▶ Problem description
Everything in the entries below must be reproduced exactly, except the images.

___ Dataset content

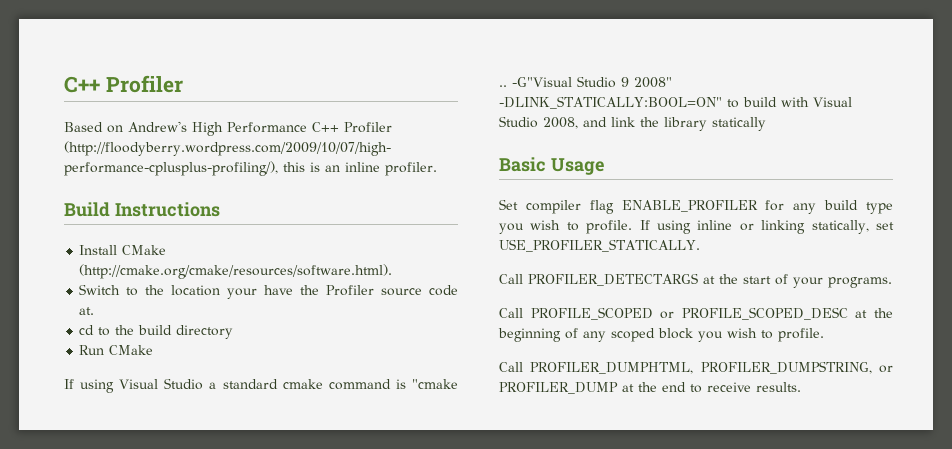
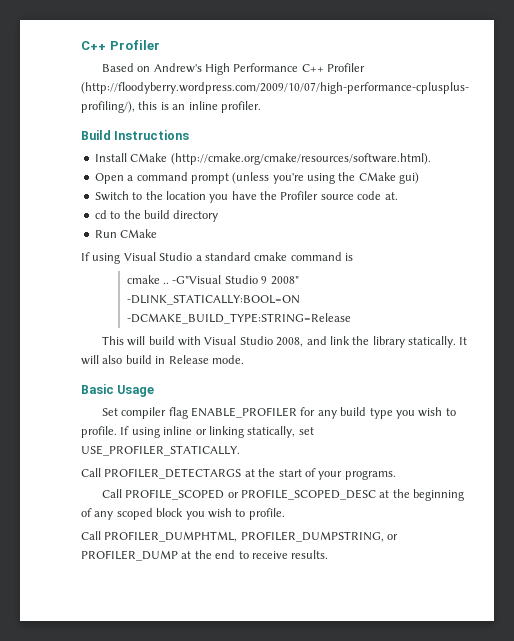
(393, 271) none -> [94,172,420,184] // Open a command prompt (unless you're using the CMake gui)
[227,288,258,299] your -> [209,194,229,203] you
[411,379,458,389] "cmake -> [126,275,160,284] // cmake
[499,96,739,109] -DLINK_STATICALLY:BOOL=ON" to -> [126,294,300,305] [126,313,351,324] [101,336,146,346] -DLINK_STATICALLY:BOOL=ON -DCMAKE_BUILD_TYPE:STRING=Release // This will
[712,117,766,131] statically -> [408,336,468,348] [81,355,244,365] statically. It will also build in Release mode.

______

▶ Completed task
(393, 271) none -> [94,172,420,184] // Open a command prompt (unless you're using the CMake gui)
[227,288,258,299] your -> [209,194,229,203] you
[411,379,458,389] "cmake -> [126,275,160,284] // cmake
[499,96,739,109] -DLINK_STATICALLY:BOOL=ON" to -> [126,294,300,305] [126,313,351,324] [101,336,146,346] -DLINK_STATICALLY:BOOL=ON -DCMAKE_BUILD_TYPE:STRING=Release // This will
[712,117,766,131] statically -> [408,336,468,348] [81,355,244,365] statically. It will also build in Release mode.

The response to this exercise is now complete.